Now onto the next burning question: “How does one become an arborist in Australia?” If you like what you read so far and would like to explore your options / next steps, here’s what you need to know to get started:
- You must finish secondary school as a minimum requirement.
- Following that you need to complete a Certificate III in Arboriculture as an entry-level qualification.
- You can consider a university degree in environmental science for advancement in your career and to bolster your potential earnings.
- You can also apply for an apprenticeship under a qualified arborist mentor to get your foot in the proverbial door.
- On-the-job training will take approximately 1-2 years before you will be considered a practising arborist.
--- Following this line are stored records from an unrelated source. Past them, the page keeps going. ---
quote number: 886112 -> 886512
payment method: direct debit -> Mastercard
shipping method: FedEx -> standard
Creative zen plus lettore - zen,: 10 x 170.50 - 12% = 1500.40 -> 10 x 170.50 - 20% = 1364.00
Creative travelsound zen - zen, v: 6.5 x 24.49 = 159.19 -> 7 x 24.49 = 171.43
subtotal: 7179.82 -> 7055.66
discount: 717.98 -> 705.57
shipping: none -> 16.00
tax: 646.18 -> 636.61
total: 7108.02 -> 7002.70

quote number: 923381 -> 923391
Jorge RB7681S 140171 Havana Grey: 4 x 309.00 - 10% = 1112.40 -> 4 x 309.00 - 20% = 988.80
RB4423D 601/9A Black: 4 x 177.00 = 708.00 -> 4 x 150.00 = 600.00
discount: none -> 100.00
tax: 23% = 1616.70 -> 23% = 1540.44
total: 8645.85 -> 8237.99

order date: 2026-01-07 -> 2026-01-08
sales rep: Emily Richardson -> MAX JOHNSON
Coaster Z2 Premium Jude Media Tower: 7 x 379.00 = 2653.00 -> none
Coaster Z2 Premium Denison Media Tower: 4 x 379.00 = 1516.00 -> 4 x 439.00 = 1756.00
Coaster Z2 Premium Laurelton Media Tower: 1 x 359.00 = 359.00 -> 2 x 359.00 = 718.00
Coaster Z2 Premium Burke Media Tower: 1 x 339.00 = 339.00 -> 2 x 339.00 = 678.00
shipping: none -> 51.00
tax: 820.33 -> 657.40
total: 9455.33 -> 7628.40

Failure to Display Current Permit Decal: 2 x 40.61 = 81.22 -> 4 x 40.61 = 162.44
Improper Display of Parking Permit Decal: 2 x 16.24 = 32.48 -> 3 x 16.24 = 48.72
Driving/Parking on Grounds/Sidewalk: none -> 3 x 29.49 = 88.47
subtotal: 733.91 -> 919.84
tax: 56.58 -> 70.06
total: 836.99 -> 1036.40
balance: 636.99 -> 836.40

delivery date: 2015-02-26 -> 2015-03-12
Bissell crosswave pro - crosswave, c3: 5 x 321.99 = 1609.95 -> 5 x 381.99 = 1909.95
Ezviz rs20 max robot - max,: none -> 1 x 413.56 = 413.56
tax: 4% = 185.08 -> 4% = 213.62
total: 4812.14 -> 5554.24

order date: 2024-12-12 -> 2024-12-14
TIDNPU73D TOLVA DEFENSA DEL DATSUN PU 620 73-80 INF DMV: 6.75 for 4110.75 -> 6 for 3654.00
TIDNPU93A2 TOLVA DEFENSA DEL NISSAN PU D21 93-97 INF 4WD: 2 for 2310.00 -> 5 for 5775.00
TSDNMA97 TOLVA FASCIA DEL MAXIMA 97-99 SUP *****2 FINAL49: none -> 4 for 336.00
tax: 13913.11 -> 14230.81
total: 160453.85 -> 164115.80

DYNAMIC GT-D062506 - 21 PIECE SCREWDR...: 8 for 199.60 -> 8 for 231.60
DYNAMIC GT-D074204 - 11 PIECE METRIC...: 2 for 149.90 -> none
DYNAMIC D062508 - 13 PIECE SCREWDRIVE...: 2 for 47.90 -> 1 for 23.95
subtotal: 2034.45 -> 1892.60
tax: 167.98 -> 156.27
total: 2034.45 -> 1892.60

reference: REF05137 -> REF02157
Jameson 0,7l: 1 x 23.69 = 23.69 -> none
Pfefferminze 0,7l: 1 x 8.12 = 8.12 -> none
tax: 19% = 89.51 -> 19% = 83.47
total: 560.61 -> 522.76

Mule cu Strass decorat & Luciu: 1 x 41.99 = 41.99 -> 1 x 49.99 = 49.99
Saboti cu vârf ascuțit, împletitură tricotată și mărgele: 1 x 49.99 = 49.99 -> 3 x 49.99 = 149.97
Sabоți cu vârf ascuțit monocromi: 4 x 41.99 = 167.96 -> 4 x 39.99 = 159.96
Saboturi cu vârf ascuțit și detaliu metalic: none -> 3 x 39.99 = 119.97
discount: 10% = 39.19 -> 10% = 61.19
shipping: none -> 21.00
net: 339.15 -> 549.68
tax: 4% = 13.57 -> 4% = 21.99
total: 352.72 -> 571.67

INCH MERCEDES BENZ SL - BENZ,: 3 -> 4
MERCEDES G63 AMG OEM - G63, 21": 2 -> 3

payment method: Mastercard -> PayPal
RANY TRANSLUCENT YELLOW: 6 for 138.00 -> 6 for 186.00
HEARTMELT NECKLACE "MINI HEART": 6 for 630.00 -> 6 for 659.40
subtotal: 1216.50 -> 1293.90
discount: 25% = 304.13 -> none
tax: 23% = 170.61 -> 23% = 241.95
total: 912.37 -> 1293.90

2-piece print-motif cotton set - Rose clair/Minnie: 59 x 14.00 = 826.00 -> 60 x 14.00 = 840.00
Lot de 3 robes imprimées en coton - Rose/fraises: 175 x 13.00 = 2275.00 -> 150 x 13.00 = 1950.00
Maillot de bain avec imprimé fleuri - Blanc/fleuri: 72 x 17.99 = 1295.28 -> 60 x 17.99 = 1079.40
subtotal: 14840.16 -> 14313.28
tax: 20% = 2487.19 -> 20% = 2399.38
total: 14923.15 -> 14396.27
- Then you must build your experience across multiple tasks, including tree pruning, surgery, removals, and stump grinding, etc.
- You may also wish to study for advanced qualifications like Diploma or Certificate IV in Arboriculture.
- Consider specialising in certain areas such as large tree dismantling, consulting, or research.
- You can even pursue additional licenses to use machinery, handle chemicals, run an arboriculture business of your own, etc.
- You must maintain first aid training and have the appropriate certification for operating heavy machinery such as chainsaws and elevated work platforms.
- Finally, you can advance from apprentice to certified arborist once qualified.
Patience and dedication are required to pursue a career in arboriculture in Australia, but the career rewards make the investment very worthwhile!
Is being an arborist a difficult job? Is it dangerous?
Before you make any commitments (i.e., don’t quit your job just yet), let’s look at how difficult the job role is likely to be:
- Being an arborist is physically demanding, especially when working at height and with heavy tools.
- The job requires extensive knowledge of tree biology, species identification, and horticulture (to name a few).
- You will be required to operate specialised equipment such as cranes, chippers, stump grinders, chainsaws, and elevated work platforms.
- Take extra care while using loading ramps to transport your heavy machinery from one job to the next.
- Weather conditions like storms and heat waves can make work challenging – especially when you are on a tight schedule and need to meet high demands.
- There is always the risk of injury from chainsaws, wood chip falls, and heavy branches – which is why you must undertake a rigorous recruitment, training, and health & safety process (with regular “top up” training in the future).
- You may be subject to isolation when working alone at remote sites – though this is uncommon as most jobs will require at least two people to be on the safe side.
- You can also expect to work irregular hours when responding to emergencies and storm damage.
- Sometimes you can be subject to public scrutiny and decision-making around tree removal. That being said, provided the tree species is not on the protected list and you are working on someone’s private property, you shouldn’t encounter any issues.
- If you decide to go it alone, running a business brings financial risks and pressure. This is something to consider before taking the plunge. Often, training on the job for another firm is recommended so you can ensure that you are 100% committed to the industry before starting your own arboriculture business.
In conclusion, there are a number of risks that come with being an arborist, however, provided you take your training seriously and commit yourself to being the very best, you shouldn’t encounter any problems!
While demanding, arborists find the work deeply rewarding and take pride in caring for our natural environment.
With proper training, safe work practices, and the right protective gear, you can significantly minimise the number of risks on the job. And the bonus, of course, is enjoying a sense of purpose while working among nature’s majesty every single day – and getting paid handsomely for it!
We hope that you’ve found this article helpful and wish you the best of luck should you decide to pursue arboriculture as a career in Australia.